The exteriors of the entrance block and north block are decorated with Portland stone blocks of eminent portrait artists, biographical writers and historians, set in roundels with wreaths or garlands. They were realised by Frederick C. Thomas: the sequence is: Carlyle, Stanhope and Macaulay (over the main entrance); James Granger (1723-1776), William Faithorne (1616-1691) and Edmund Lodge (1756-1839) (over the north side of the entrance block); Thomas Fuller (1608-1661); The Earl of Clarendon (1609-1674); Horace Walpole (1717-1797) (over the east side of the north block); Hans Holbein the Younger (1497-1543), Sir Anthony Van Dyck (1599-1641), Sir Peter Lely (1618-1680), Sir Godfrey Kneller (1646-1723), Louis François Roubiliac (1702-1762), William Hogarth (1697-1764), Sir Joshua Reynolds (1723-1792), Sir Thomas Lawrence (1769-1830) and Sir Francis Chantrey (1781-1841) (over the north side of the north block).
Sadly, neither Scharf or Christian lived to see the opening of the new building, Christian died of a chill in February 1895 and Scharf died in April 1895, shortly after retiring from the post of Director due to bad health. Lionel Cust (1859-1929) of the Department of Prints and Drawings at the British Museum became the Gallery's second director in 1895 and presided over the final stages of the building work and oversaw the preparation, move and arrangement of the exhibits. The doors were opened at 10am on 4 April 1896 without an official ceremony, and 4,200 people visited the new building on the opening day. The first six-monthly figures of nearly 169,000 visitors was greater than the best yearly figure at South Kensington, in spite of an entrance fee of sixpence on two days a week.
The Duveen Wing
By the time the new Gallery opened it was already too small to display the Gallery's growing collection; in the months that followed the opening the Gallery pressed for expansion on the site of St George's Barracks along Orange Street; the Trustees made further appeals in 1903 and 1906. Initially promising plans to divide up the site between the National Portrait Gallery and National Gallery were dashed by the First World War. By 1924 the collection had doubled in size since 1896; renewed appeals led to an agreement in principle to a government paid extension, but financial circumstances meant this had to be rescinded. However, in 1928 the art dealer and benefactor, Sir Joseph Duveen (1869-1939) agreed to fund a £40,000 extension, which took the form of a wing along Orange Street, 100ft long and 32ft wide, comprising three floors and a basement, faced on the exterior with smooth Portland stone. King George V and Queen Mary opened the new Duveen wing, designed by the Office of Works architects Sir Richard Allison and J.G. West, on 30 March 1933. The ground floor and second floors with vestibule and one large room retain their original plans; the first floor still has the vestibule, but where it now only has one room it originally consisted of four octagonal ones, all entered by a corridor.

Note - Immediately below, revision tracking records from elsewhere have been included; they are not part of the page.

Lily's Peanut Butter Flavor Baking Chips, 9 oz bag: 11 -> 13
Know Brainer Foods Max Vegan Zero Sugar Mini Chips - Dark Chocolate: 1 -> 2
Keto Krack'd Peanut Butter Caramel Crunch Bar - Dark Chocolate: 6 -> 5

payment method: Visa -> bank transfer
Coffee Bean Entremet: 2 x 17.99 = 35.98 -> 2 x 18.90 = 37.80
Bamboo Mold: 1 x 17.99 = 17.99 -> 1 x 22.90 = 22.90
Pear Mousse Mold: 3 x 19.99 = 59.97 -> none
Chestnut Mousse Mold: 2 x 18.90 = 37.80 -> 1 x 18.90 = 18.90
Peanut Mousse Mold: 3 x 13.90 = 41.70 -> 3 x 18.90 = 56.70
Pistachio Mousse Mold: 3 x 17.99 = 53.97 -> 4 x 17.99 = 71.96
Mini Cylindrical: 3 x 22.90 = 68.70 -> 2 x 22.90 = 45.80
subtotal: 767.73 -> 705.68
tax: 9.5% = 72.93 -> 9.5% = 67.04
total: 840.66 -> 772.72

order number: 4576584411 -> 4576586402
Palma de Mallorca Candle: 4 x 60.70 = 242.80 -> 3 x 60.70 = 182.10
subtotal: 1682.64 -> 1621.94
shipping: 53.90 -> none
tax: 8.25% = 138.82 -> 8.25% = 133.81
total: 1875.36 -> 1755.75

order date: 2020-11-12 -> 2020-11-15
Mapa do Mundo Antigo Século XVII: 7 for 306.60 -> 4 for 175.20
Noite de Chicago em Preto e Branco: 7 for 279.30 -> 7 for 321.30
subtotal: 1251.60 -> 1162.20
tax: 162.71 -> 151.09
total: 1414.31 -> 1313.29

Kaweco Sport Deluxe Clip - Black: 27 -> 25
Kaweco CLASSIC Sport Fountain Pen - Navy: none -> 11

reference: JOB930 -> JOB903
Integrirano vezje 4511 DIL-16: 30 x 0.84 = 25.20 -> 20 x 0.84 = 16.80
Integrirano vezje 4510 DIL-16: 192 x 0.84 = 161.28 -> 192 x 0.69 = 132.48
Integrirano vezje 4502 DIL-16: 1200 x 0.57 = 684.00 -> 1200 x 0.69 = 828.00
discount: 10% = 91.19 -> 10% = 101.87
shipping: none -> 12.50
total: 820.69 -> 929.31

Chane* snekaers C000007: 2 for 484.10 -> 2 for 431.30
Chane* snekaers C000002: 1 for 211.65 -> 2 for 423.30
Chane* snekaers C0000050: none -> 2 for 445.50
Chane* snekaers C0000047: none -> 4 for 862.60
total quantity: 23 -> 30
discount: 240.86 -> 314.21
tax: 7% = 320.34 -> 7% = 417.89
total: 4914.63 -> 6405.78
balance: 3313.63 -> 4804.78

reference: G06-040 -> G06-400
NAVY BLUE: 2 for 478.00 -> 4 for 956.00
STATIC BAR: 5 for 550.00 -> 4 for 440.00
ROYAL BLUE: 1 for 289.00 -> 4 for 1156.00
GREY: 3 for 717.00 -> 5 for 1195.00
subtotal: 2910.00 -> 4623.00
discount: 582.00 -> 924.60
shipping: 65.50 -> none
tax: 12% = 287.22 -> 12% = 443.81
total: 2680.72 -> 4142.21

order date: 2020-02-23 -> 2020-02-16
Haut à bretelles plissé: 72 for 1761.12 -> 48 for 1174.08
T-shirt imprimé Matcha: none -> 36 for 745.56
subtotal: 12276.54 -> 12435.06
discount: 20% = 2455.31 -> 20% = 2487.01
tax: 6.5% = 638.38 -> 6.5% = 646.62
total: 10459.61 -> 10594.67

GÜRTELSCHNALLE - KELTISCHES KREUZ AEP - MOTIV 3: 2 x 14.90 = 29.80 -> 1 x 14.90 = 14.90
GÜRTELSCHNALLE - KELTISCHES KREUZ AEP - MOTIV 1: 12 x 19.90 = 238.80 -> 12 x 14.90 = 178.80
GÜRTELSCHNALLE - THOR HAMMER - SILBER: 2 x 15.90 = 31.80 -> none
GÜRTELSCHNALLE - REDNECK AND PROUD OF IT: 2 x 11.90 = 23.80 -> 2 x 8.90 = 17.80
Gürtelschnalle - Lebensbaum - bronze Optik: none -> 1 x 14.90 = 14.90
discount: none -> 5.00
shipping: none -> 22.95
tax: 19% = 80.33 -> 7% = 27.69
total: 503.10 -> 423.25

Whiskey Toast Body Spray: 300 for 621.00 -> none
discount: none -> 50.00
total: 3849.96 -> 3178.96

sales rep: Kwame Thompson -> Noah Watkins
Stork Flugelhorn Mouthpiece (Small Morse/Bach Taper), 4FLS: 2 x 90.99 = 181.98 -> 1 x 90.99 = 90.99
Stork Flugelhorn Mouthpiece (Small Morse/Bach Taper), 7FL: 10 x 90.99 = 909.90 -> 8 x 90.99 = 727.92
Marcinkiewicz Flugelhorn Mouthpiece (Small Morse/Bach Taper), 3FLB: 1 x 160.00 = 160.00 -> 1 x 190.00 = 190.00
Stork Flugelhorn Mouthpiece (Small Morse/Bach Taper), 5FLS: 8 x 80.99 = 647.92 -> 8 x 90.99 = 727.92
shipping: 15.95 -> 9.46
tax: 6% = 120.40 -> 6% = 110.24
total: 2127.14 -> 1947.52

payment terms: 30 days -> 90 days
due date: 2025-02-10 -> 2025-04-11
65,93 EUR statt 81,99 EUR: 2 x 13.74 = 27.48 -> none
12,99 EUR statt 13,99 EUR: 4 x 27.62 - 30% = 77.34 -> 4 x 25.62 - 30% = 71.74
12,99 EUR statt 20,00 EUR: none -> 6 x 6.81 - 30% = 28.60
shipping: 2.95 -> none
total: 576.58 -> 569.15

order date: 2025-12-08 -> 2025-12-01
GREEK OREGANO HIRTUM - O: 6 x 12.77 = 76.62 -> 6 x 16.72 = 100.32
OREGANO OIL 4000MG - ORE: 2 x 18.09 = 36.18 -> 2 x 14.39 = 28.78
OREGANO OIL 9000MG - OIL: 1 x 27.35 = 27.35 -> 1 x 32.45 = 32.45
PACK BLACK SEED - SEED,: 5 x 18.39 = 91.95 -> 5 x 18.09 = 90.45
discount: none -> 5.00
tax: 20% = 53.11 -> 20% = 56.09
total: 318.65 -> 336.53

The post-war National Portrait Gallery was, so far as it is possible to judge from the autobiography of Sir David Piper, a director of the National Portrait Gallery, a fairly quiet and scholarly establishment. However, a key member of staff who was to take the Gallery into a new era was appointed in 1959. A young Roy Strong joined as an Assistant Keeper and later succeeded David Piper as Director in 1967. During Strong's directorship, a succession of great and memorable events took place, including Cecil Beaton's photographs in 1968 which attracted 75,000 visitors; the opening of a new department of film and photography; the commissioning of Annigoni to paint the Queen in 1970, a portrait seen by nearly 250,000 people during the first two months and the decision in 1972, to make a substantial loan of 16th & 17th century portraits to Montacute, a National Trust house in Somerset. The profile of the Gallery and its attendance figures rose significantly.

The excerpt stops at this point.